Toulouse's Jews Have Been Forgotten
Toulouse's Jews Have Been Forgotten

Jewish victims of terrorism are like a cancer: nobody wants to talk about it, feeling a kind of guilty shyness, a secret shame.
The day after the murderous attack, many held signs saying “We will never forget”. But two years after the carnage, Toulouse's Jews have been forgotten. The nihilistic and hypocritical strategy of silence worked very well, just as it did with the Israeli victims of terrorism.

It’s as if the little Jewish victims, a rabbi and three children, never existed.

The human rights groups, civil society, the chattering classes, the political milieu stood silent in the face of this newest killing spree of Jews.

International newspapers and television stations did report the tragic news from southern France, the most tragic since the Second World War. But now it is all gone.

Because the West has decided that terrorism against the Jews is a depersonalized violence that merits minor media coverage.

It happened with the Fogels in Itamar as well.

It also happened with Stefano Gay Tache, the Jewish boy killed by Palestinian Arab terrorists in 1982. A placard celebrates his name and memory in the old Roma's ghetto. But nothing more.

It happened during the Holocaust. In Ponari and Chelmno, where Jewish fathers and brothers and sons were forced to dig up the remains of their loved ones so they could be burned in huge open air incinerators, the bodies were called schmattes, “rags.” Things had to be done without describing them, without naming them.

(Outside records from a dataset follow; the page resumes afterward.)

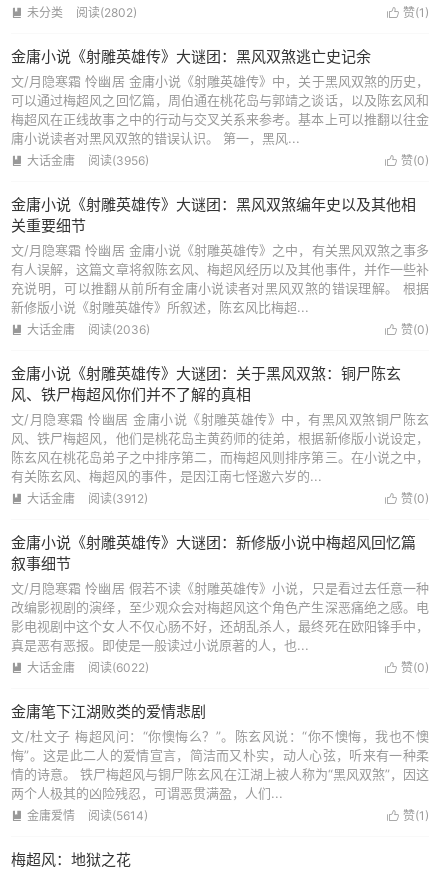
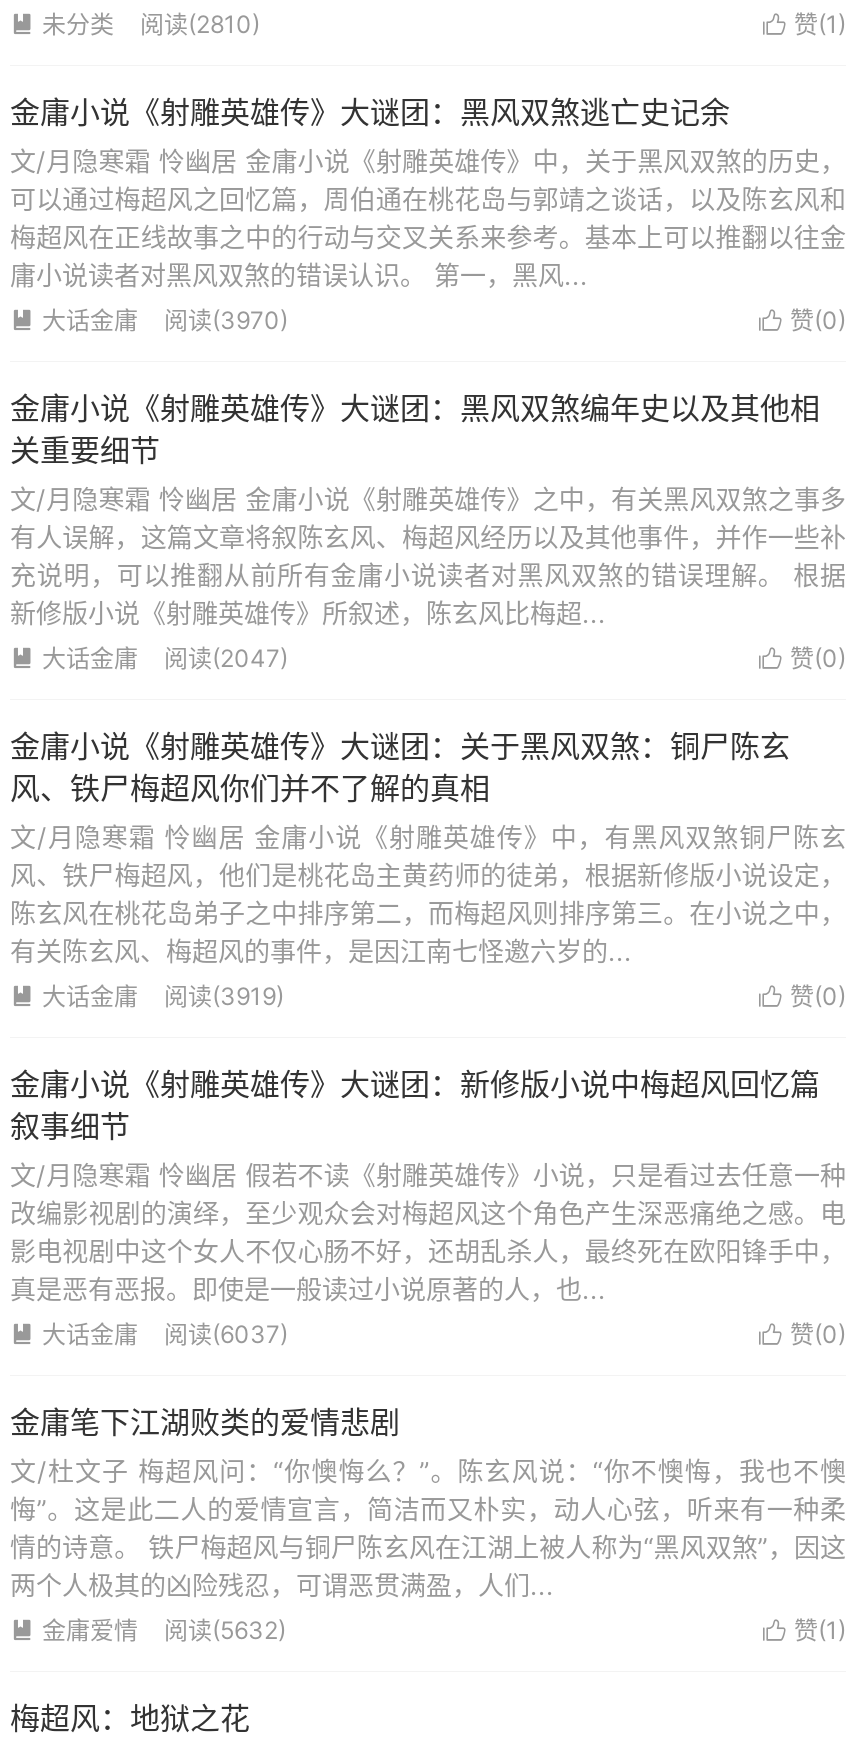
- 阅读(2802)
+ 阅读(2810)

- 阅读(3956)
+ 阅读(3970)

- 阅读(2036)
+ 阅读(2047)

- 阅读(3912)
+ 阅读(3919)

- 阅读(6022)
+ 阅读(6037)

- 阅读(5614)
+ 阅读(5632)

At Sobibor, the bodies had been thrown into mass graves with their heads facing downward, like herrings. Withered and dry, they crumbled like clay when touched. The Jews were forced to dig with their hands, and the Germans would not allow them to use words like “dead” and “victims”; they were called “figures,” and they no longer had names or faces.

Anti-Semitic cowards have always used violence against the Jews without even claiming it.

It was the responsibility of French Jewish writers and intellectuals to carve the name of Toulouse's Jews in the living flesh of Europe's bad conscience. But they failed. “Juif allemande” such as Daniel Cohn Bendit were busy appeasing the Jews' enemies at Europe's parliament and comparing “settlements” to terror.

In the most influential quarters of France, Jews are still regarded as an apostate group, not entitled to defend itself from genocidal terrorism. The Jewish victim must accept not only its fate of being murdered, but also of being swallowed in the accompanying amnesia.

Jewish victims of terrorism are like a cancer: nobody wants to talk about it, feeling a kind of guilty shyness, a secret shame.

In Toulouse there was not only the identification of Israel with evil; they assigned the symbol of good to "Palestine". Israel liberated the European conscience from culpability for anti-Semitism and the Shoah, allowing it to forsake the memory of the Jews killed by Muslim terrorists on Europe’s soil. 

This is the meaning of the cycle of violence and silence in Toulouse. That Jews are visible as a target to the Islamic terrorists and invisible to the supposedly innocent Western bystanders.

1944-2014: where is the difference? Just that Mohammed Merah took the place of Klaus Barbie.